> [Activity]: An image-free, exact copy of the records below is required.

> [Exercise data]:
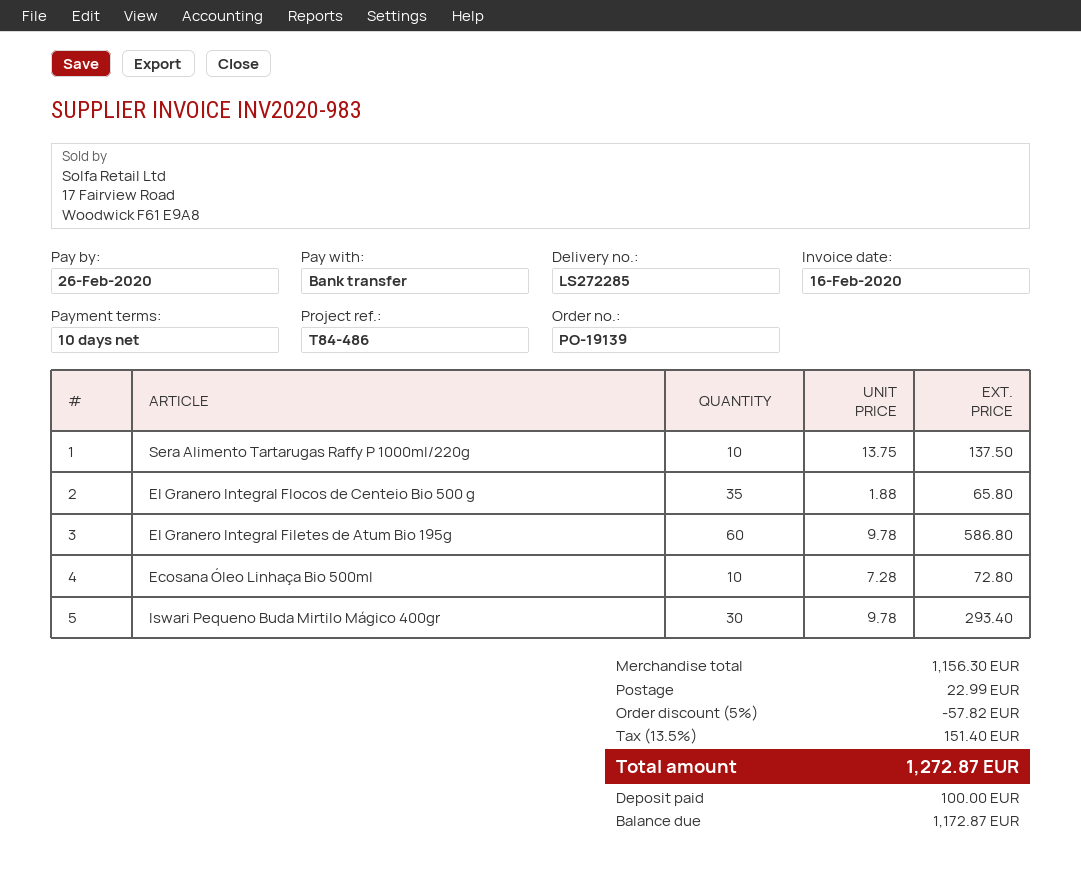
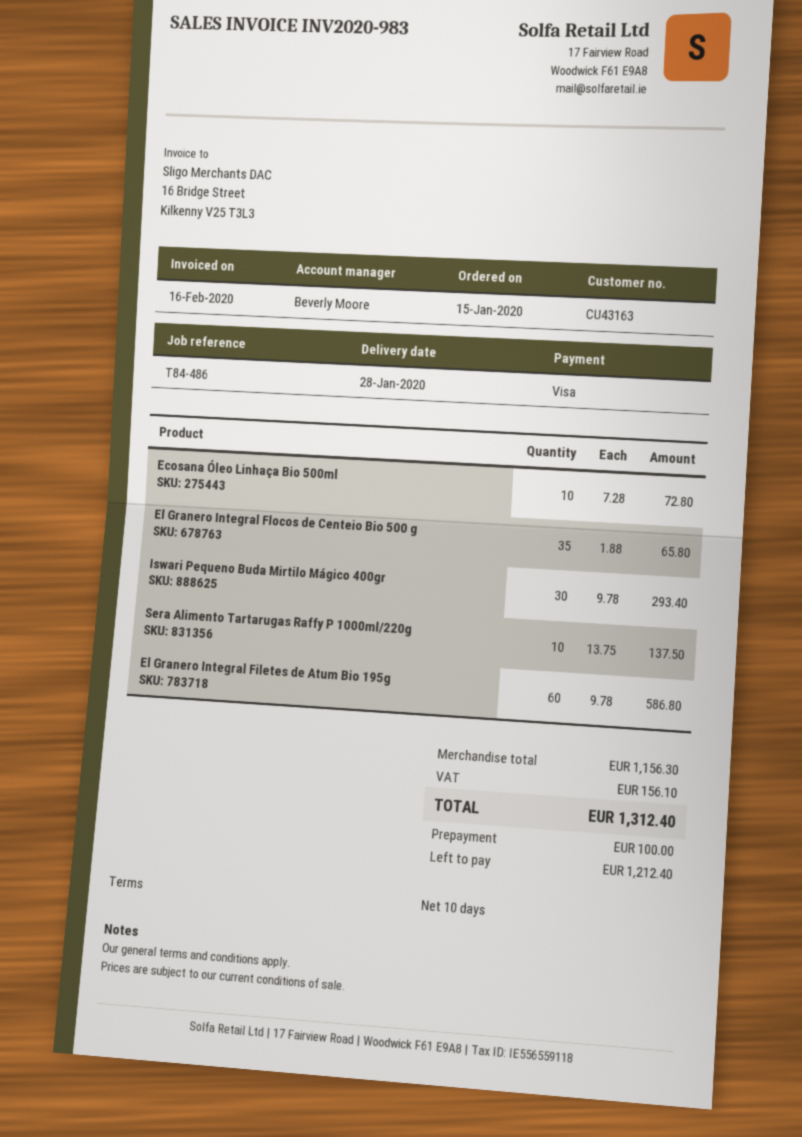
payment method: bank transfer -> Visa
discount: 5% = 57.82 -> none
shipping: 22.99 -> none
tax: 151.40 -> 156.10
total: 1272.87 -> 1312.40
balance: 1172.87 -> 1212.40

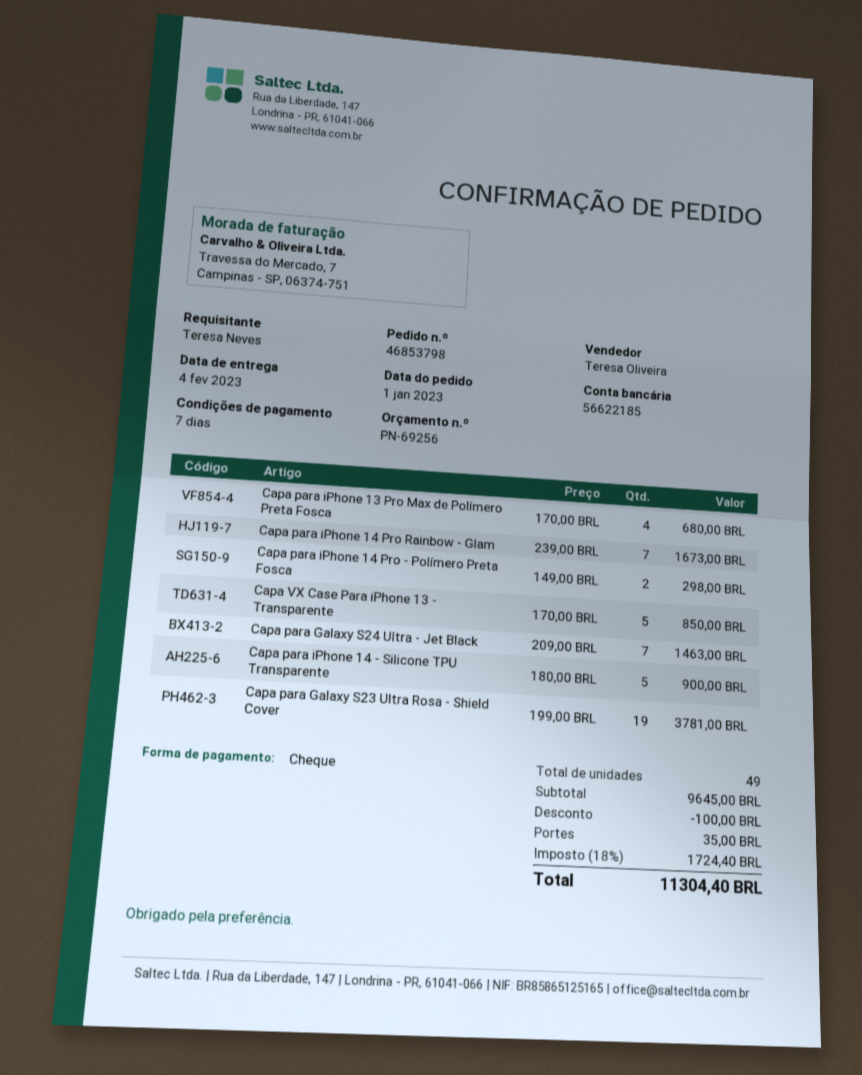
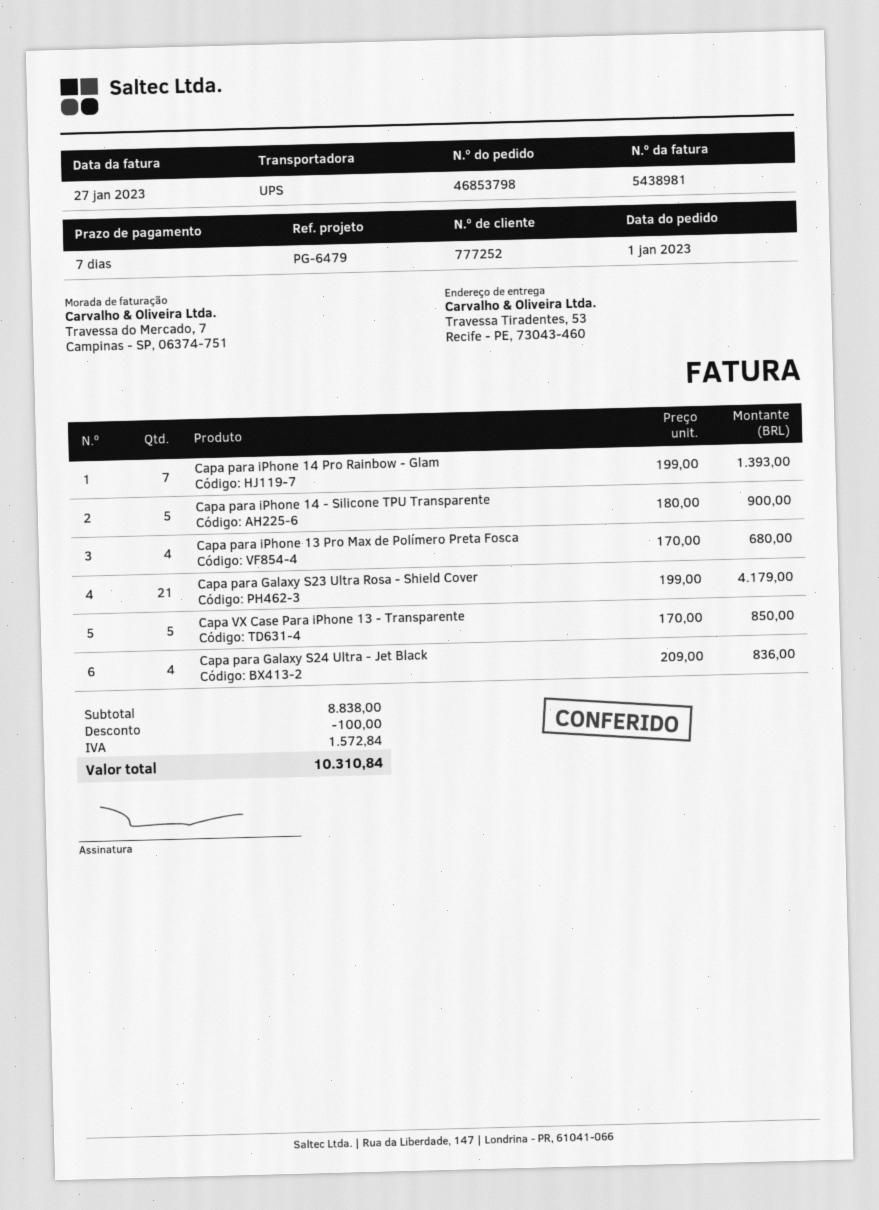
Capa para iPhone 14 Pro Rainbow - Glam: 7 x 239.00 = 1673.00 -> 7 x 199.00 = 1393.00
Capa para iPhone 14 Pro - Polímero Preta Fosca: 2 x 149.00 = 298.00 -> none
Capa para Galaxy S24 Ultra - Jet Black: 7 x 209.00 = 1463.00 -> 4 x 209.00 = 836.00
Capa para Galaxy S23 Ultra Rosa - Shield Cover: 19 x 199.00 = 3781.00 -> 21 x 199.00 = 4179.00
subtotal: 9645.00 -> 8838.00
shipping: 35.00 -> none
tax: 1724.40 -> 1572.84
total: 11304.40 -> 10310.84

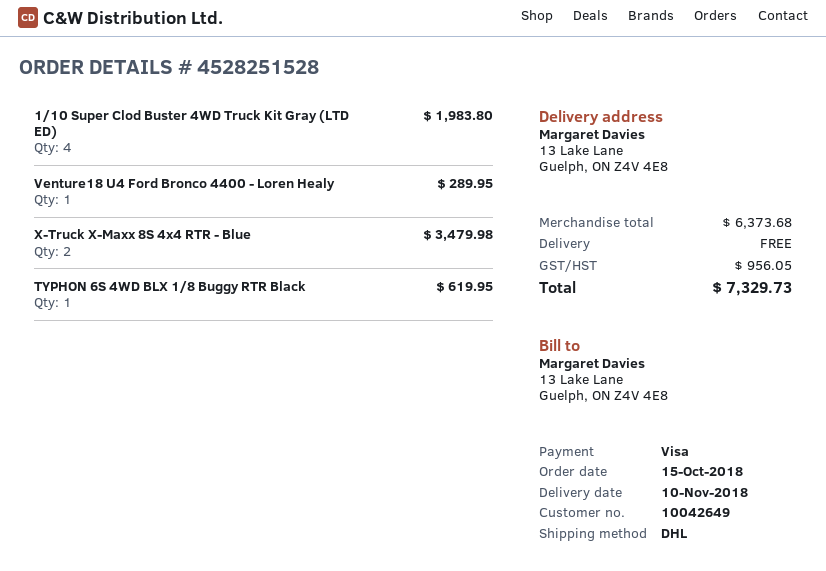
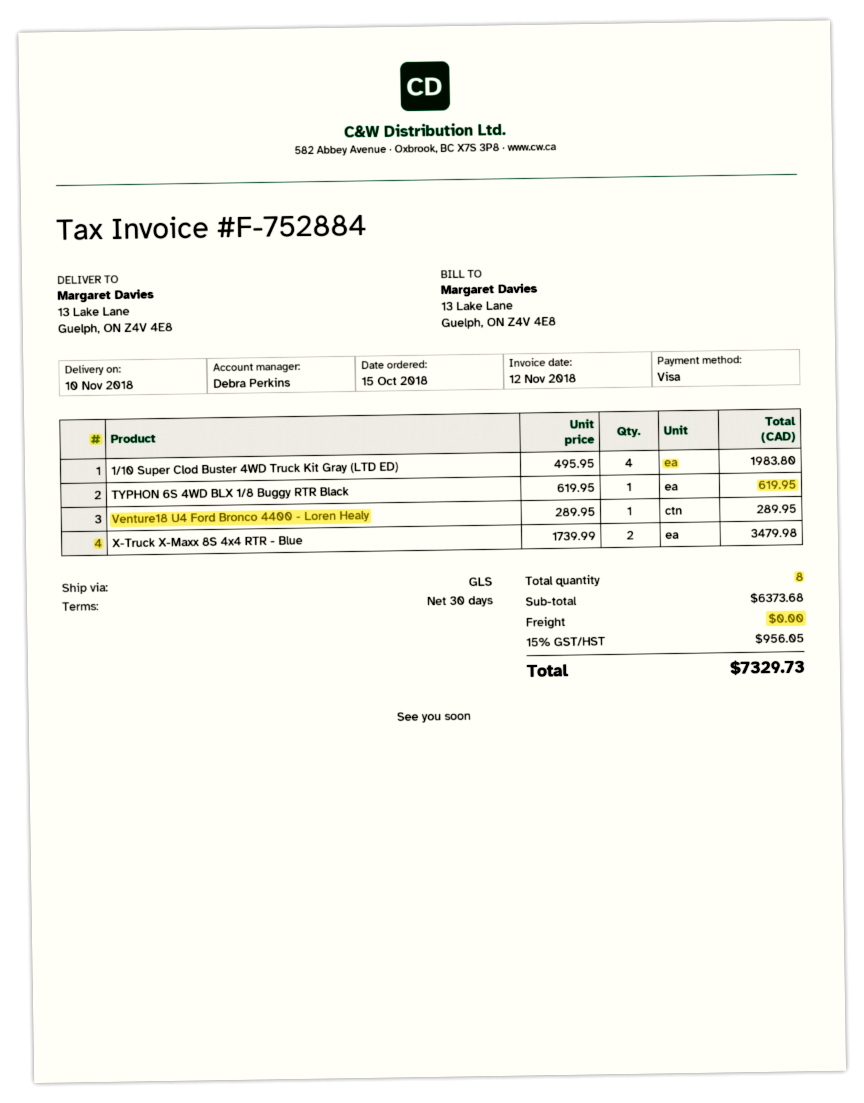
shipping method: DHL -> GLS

> [Solved problem]:
payment method: bank transfer -> Visa
discount: 5% = 57.82 -> none
shipping: 22.99 -> none
tax: 151.40 -> 156.10
total: 1272.87 -> 1312.40
balance: 1172.87 -> 1212.40

Capa para iPhone 14 Pro Rainbow - Glam: 7 x 239.00 = 1673.00 -> 7 x 199.00 = 1393.00
Capa para iPhone 14 Pro - Polímero Preta Fosca: 2 x 149.00 = 298.00 -> none
Capa para Galaxy S24 Ultra - Jet Black: 7 x 209.00 = 1463.00 -> 4 x 209.00 = 836.00
Capa para Galaxy S23 Ultra Rosa - Shield Cover: 19 x 199.00 = 3781.00 -> 21 x 199.00 = 4179.00
subtotal: 9645.00 -> 8838.00
shipping: 35.00 -> none
tax: 1724.40 -> 1572.84
total: 11304.40 -> 10310.84

shipping method: DHL -> GLS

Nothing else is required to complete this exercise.